Louis Van Geyt (version ajustée et complétée par l’auteur, de la traduction brute par un(e) bénévole de l’article paru dans le Vlaams Marxistisch Tijdscrift – Revue marxiste flamande – n°21, été 2010).
« Concentré » :
- Qui prit la responsabilité du déclenchement de l’action ? Le rôle de G. Debunne, R. Beelen, F. Lauwers, F.Vandenbranden R. Dussart, M. Baiwir …
- L’importance de la date de déclenchement (20.12.60) et du mode de l’action ;
- Le contraste entre le « sentiment » dominant d’échec, voire de défaite parmi les participants, et la signification réelle de la grève ; comme barrage contre le virage social à droite tenté par l’establishment, et comme tremplin de la poursuite – même ralentie – pendant les vingt années suivantes, du modèle social belge d’après guerre.
Sources :
Les souvenirs personnels de l’auteur, alors collaborateur direct de René Beelen, le numéro 2 du PCB-KPB depuis la rupture d’avec le sectarisme de son XI ème Congrès (Vilvorde – décembre 1954). Ceci, en prenant appui sur les archives du PCB-KPB, conservées et gérées par les ASBL Carcob et Dacob*.

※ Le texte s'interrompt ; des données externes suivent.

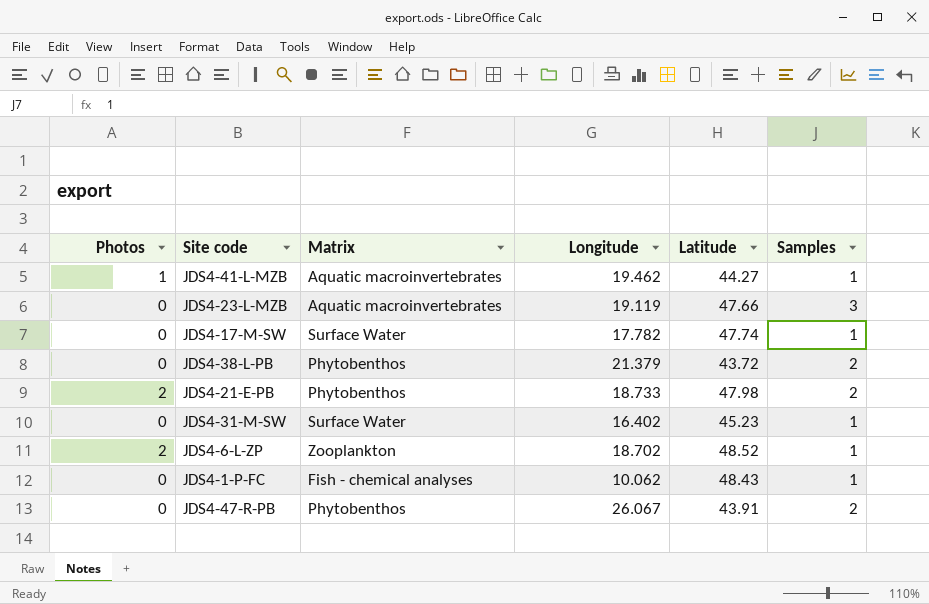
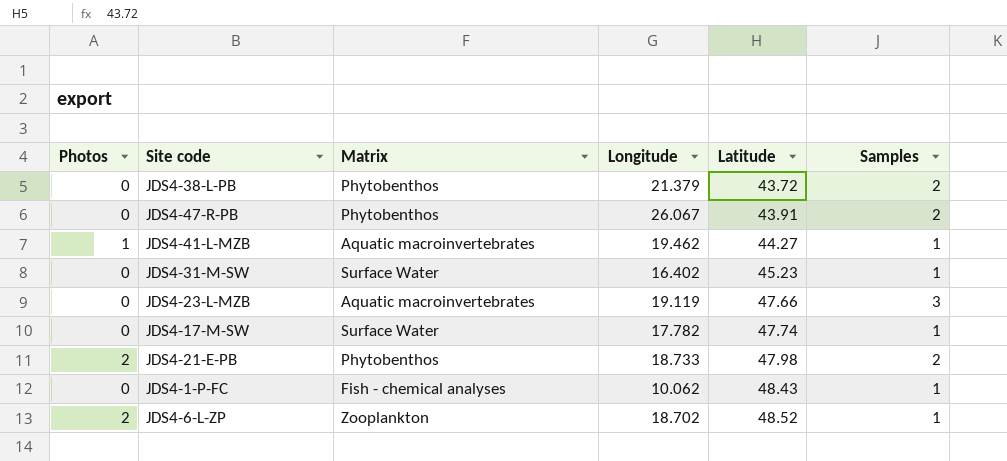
row order: none -> Latitude ascending

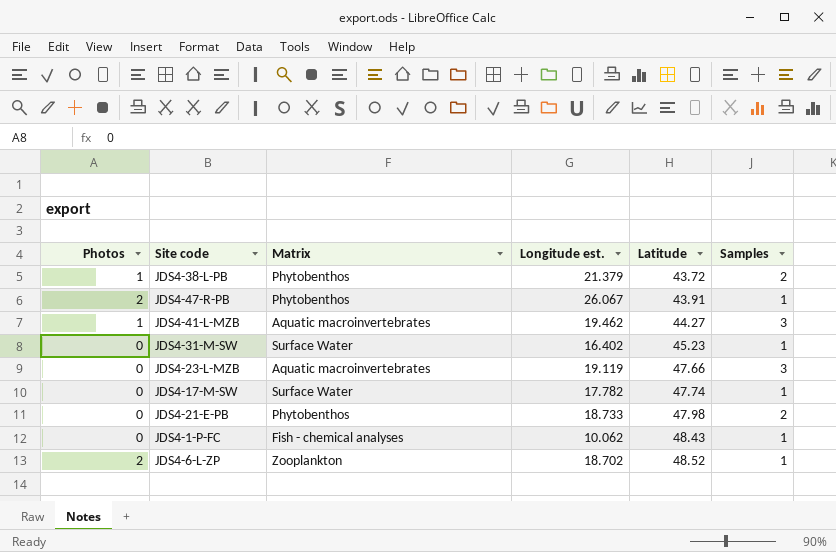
column name: Longitude -> Longitude est.
JDS4-38-L-PB | Photos: 0 -> 1
JDS4-47-R-PB | Photos: 0 -> 2
JDS4-47-R-PB | Samples: 2 -> 1
JDS4-41-L-MZB | Samples: 1 -> 3
JDS4-21-E-PB | Photos: 2 -> 0

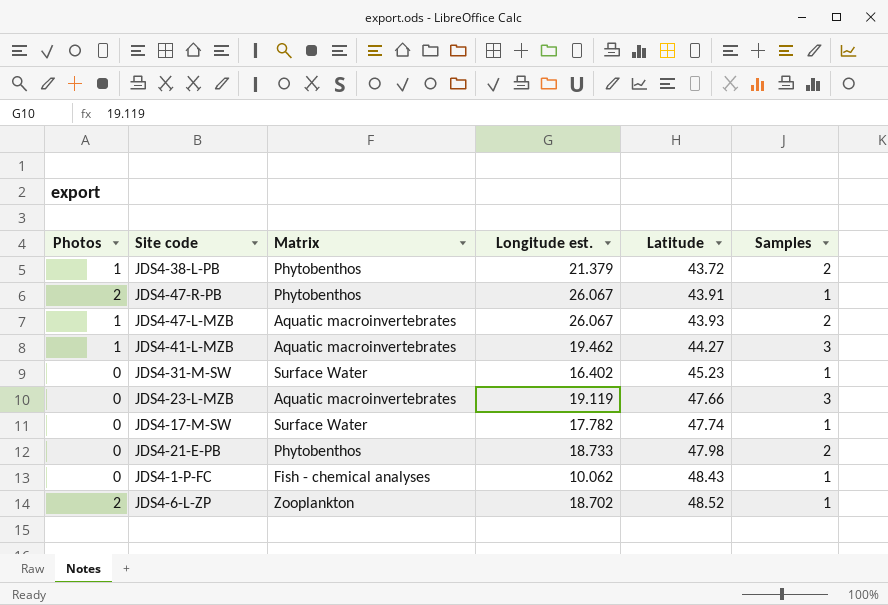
row JDS4-47-L-MZB: none -> 1 | Aquatic macroinvertebrates | 26.067 | 43.93 | 2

Développement synthétique du « concentré » :
1) La grève « généralisée » a été déclenchée le 1er jour du débat plénier de la Chambre sur l’ainsi dite loi unique, non seulement malgré A. Cool et L. Major (les présidents « droitiers » de la CSC et de la FGTB d’alors), mais encore à l’encontre de A. Renard (chef de file de la « gauche wallonne » de la FGTB) qui voulait se limiter à un arrêt de travail de 24 heures en janvier ’61.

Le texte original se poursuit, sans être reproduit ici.